A century later, it's hard to even begin to fathom what that must have been like, for Clara or the family. I realize that fourteen in 1910 was an age of work--the some of Clara's contemporaries were going down the mines--but to be confronted with it in that was makes it seem even more stark: a newlywed couple sets up house . . . with a teenager. A teenager who is there to clean up after them. Betts's mother, though harsh in many ways, seems to have been kind and understanding with servants--many of whom returned for visits over the years--but even so, only centuries-old rigidity of class boundaries could make such a situation anything but bizarre and uncomfortable for all concerned, no?

Betts and her parents, however, were light years beyond her mother's family, which lived, parents and her two older sisters, in an ostentatiously large house that declared that they had arrived among the upper classes. Betts has little good to say about her maternal grandparents; at one point, aged about ten, she says to her father, "I hate Grandpa, don't you?", receiving in reply the equivocal, "I might like him better if I saw less of him, but as it is I see the old so-and-so every day." They appear in their least pleasant aspect at Christmas, which they managed to turn into a stultifying obligation:
We would walk round the room saying, "Happy Christmas and thank you," to each seated figure in turn, and planting a kiss upon each cool or whiskered cheek. We would not be so much as glanced at except by Grandma, who would give us a warm kiss before slipping away to see to things, such as a bone for Paddy. As we kissed, so we would bestow, easing our botched-up parcelled offering into limp hands. We would be thanked in a toneless parroty way, as if the form had been memorised from an English phrasebook for foreigners. Our parcels were not opened. Soon the gong would go for Christmas dinner . . . and by the time we returned to the drawing-room after the meal, the presents we had given would have disappeared. We heard no more of them. They might have been shredded and engulfed by a waste disposal unit, had such refinements existed then, for all the news we had of them.
Ah, but a bad present would be found out. One year Betts made notebook for her grandfather by hand:
I heard no more about it, but my mother was summoned by her father to account for the peculiar wretchedness of this present, at once valueless and badly made. As I heard much later, my mother let fly at her parent with both barrels of a righteous anger, not scrupling to draw the comparison between the image of the great and good benefactor he was careful to present to the children at the temperance orphanage and the cold, joyless old nit-picker his own grandchildren knew him to be.
One year, when she seems to have been about ten years old, Betts simply refused to participate in this ill-judged gift economy:
Evidently nothing pleased them, for whatever was given to them very likely went straight into the dustbin. It was disheartening.

"Here is three-and-six," I said to my mother. "Buy something with that if you must, but don't ask me to think about it."

My mother, starved of co-operation, ended up by buying a china dog which I never even saw.
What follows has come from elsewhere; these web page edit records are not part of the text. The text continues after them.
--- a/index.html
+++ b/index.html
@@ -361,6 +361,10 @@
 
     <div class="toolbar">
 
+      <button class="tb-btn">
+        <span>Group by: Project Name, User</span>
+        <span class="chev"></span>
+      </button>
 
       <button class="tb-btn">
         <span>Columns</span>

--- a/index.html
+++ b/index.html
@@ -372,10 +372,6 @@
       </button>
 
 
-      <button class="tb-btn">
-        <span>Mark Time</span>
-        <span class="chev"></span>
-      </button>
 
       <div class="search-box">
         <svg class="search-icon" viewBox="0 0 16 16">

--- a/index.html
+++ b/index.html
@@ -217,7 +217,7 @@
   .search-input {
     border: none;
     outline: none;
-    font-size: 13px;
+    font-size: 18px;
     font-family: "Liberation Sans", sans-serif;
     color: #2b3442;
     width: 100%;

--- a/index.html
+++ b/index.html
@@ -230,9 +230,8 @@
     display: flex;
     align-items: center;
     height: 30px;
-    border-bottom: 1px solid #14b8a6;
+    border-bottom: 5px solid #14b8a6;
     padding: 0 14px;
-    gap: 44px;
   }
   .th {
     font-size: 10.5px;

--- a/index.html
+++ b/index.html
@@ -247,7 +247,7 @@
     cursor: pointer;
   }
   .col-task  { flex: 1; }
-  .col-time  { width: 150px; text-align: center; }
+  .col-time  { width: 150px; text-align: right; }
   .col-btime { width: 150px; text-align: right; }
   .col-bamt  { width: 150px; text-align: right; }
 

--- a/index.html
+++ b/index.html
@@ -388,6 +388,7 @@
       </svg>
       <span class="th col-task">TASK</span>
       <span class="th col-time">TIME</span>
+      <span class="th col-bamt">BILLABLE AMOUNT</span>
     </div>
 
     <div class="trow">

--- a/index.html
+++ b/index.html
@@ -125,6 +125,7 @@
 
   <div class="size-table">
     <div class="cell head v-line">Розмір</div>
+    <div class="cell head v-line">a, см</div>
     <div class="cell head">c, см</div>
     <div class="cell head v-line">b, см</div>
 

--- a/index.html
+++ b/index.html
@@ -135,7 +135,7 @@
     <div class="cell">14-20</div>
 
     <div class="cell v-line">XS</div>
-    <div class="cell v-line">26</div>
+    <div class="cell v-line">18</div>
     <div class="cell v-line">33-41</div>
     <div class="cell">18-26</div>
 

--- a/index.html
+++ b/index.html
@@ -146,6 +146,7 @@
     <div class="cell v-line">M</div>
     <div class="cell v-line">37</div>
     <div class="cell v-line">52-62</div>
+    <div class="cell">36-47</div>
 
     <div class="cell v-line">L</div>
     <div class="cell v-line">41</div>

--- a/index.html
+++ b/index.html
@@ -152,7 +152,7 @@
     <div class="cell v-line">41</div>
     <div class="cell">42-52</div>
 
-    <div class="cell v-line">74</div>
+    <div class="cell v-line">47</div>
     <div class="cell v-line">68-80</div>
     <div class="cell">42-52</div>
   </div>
This purchase, so uncharacteristic of my mother's normal shopping instincts, must have been undertaken in a moment when she was "not herself," torn apart in a consumer's schizoid panic between warring loyalties. I understood that the china dog, which I disdained to look at, was repellent to a degree. . . .

Barring the homemade notebook, this was the one present we ever heard mentioned again.

". . . and she gave me a china dog," exclaimed Aunt Ada in bitterness to my mother. ". . . a china dog not fit to put in a servant's bedroom!"
"Not fit to be put in a servant's bedroom" became, Betts gleefully tells us, a catchphrase in the family (aunts and grandparents excepted, of course):
Anything disliked or rejected, be it a pair of scuffed tennis shoes, a note sung flat, or a lump of unchewable gristle, was thereafter described as "not fit to put in a servant's bedroom."
The picture of nuclear family solidarity is winning, and the joke a good one--but it's hard not to wonder what the actual servant, overhearing, must have thought.